I came to my first ASA meeting five years ago fresh out of college with a double major in astronomy and religion, a passion for the intersection of science and faith, and absolutely no idea what I was going to do with my life.
I had grown up with a love of science that started with digging up earthworms and looking through my granddad’s telescope. But that easy childhood enthusiasm became more complicated in high school. I was confused by the mixed signals my church and Christian school were sending me. I was encouraged to study God’s creation and told that science was an important part of my education, but in the same breath I was also warned of how science and scientists might attack my faith. I lost count of how many cautionary tales I heard of good Christian kids going to college, studying science, and consequently losing their faith.

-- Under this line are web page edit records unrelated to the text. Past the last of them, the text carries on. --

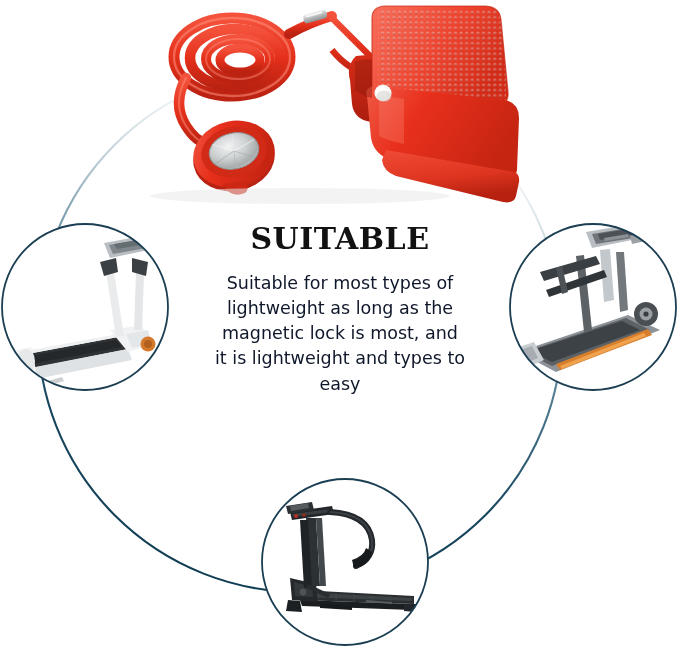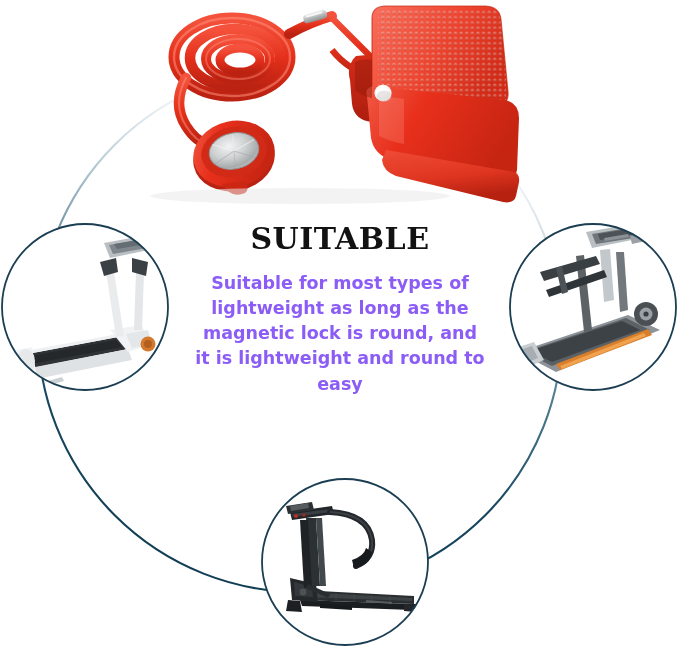--- a/index.html
+++ b/index.html
@@ -14,8 +14,8 @@
   .headline{font-family:"DejaVu Serif",serif;font-weight:700;color:#121212;
             font-size:30px;line-height:1.16;letter-spacing:.5px;margin:0;}
   .headline .l2{display:block;}
-  .body-copy{margin:14px 0 16px 0;color:#8b5cf6;font-size:17.5px;line-height:1.44;
-             font-weight:700;font-family:"DejaVu Sans",sans-serif;}
+  .body-copy{margin:14px 0 16px 0;color:#0f172a;font-size:17.5px;line-height:1.44;
+             font-weight:400;font-family:"DejaVu Sans",sans-serif;}
   .body-copy span{display:block;}
 </style>
 </head>

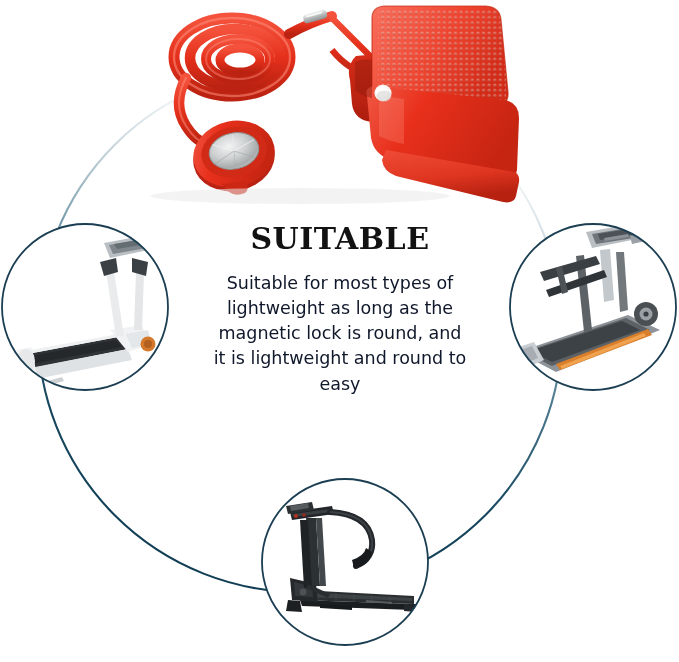--- a/index.html
+++ b/index.html
@@ -302,7 +302,7 @@
     <p class="body-copy">
       <span>Suitable for most types of</span>
       <span>lightweight as long as the</span>
-      <span>magnetic lock is round, and</span>
+      <span>magnetic lock is most, and</span>
       <span>it is lightweight and round to</span>
       <span>easy</span>
     </p>

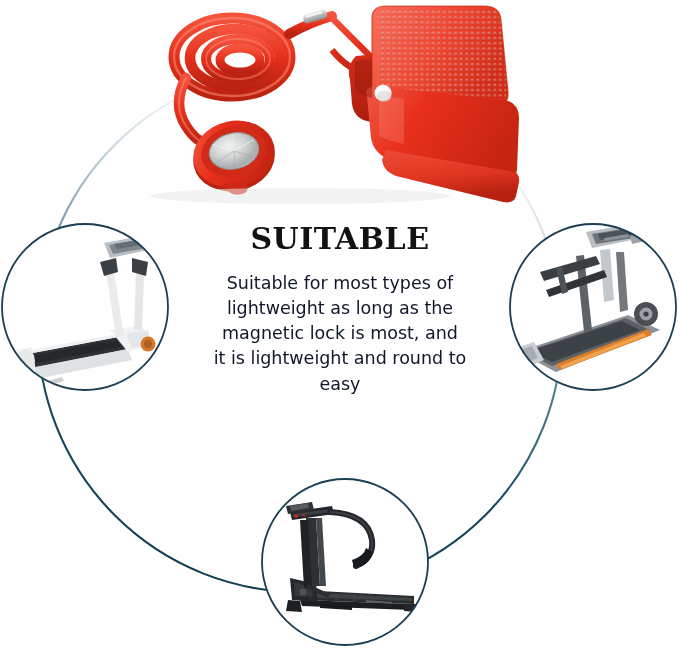--- a/index.html
+++ b/index.html
@@ -303,7 +303,7 @@
       <span>Suitable for most types of</span>
       <span>lightweight as long as the</span>
       <span>magnetic lock is most, and</span>
-      <span>it is lightweight and round to</span>
+      <span>it is lightweight and types to</span>
       <span>easy</span>
     </p>
   </div>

Perhaps it was my own form of adolescence rebellion then that led me to study Astronomy and Religion at Whitman College, a decidedly secular liberal arts college in WA state. I knew I wasn’t in my conservative evangelical bubble anymore when in the first weeks of freshmen year a fellow student in a religion class concluded his biting critique of Genesis 1-3 with, “Therefore, it is clear that God is the source of all evil in the world and is himself evil!”
Over those four years, my love of science and my personal faith intersected with each other in ways I never expected. I came to find that science wasn’t something that undermined my faith, but actually sustained it. When God seemed distant and when my own brokenness was too much to carry, I would stand in the science building hallway in front of a massive poster of the Hubble Ultra Deep Field showing thousands of galaxies and think, “All this was created by the God that not only created me, but who knows me and loves me.” By the end of college, I knew that whatever I did, I wanted it to be at the interface of science and Christian faith.
And when I walked into that first ASA meeting, I quickly felt like I had finally found my people. People who took science just as seriously as their faith, and vice versa. People who fearlessly sought to learn about God through his creation. People who worshipped God and advanced his kingdom at the lab bench, in the classroom and even in their journal articles. I was inspired and excited by the possibilities before me.
I have since, rather miraculously, found gainful employment at the intersection of science and faith! I am a physics and astronomy teacher at a Christian high school. And every day I get to share both my faith and my love for science with my students. Instead of mixed messages and a sense of apprehension about science, I hope that they walk out of my classroom understanding that there is nothing to fear when we study God’s creation.
For the last 5 years, ASA has continued to be a source of personal and professional encouragement and inspiration for me. When I come to ASA meetings, I am reminded of the importance of fostering understanding between the scientific and Christian communities. And as wonderful as the plenaries and talks always are, my favorite part of these meetings has been the conversations I have and the friendships I’ve built with all of you.
I often have the feeling of being a fish out of water both as a scientist in Christian communities and a Christian in scientific communities – as I know many of you do as well. But at ASA, being passionate about the intersection between science and faith isn’t an unusual quirk, it’s the thing that ties us all together. And that common ground has laid the foundation for other connections. I’ve gotten teaching tips from experienced professors, found the perfect textbook for my class written by ASA members, discussed what it’s like to be a woman in the sciences, and so much more. Leslie and Vicki have even personally come to my school to share with my students how science and faith can coexist and even complement each other.
This last year, I have had the honor of serving on the ASA’s Executive Council as the Student and Early Career Representative. And while I confess council meetings do have their rather dry moments, my respect and appreciation for this organization has only grown as I’ve seen the faith, conviction and integrity that have marked both the history of the ASA as well as its direction going forward. I look forward to many more years with this organization as it continues to thoughtfully and boldly bridge the divide between the Christian church and the study of God’s creation. This is no small task indeed, but God has been faithful the last 76 years, and it is a privilege to get to participate with all of you in the work God is continuing to do in and through the ASA.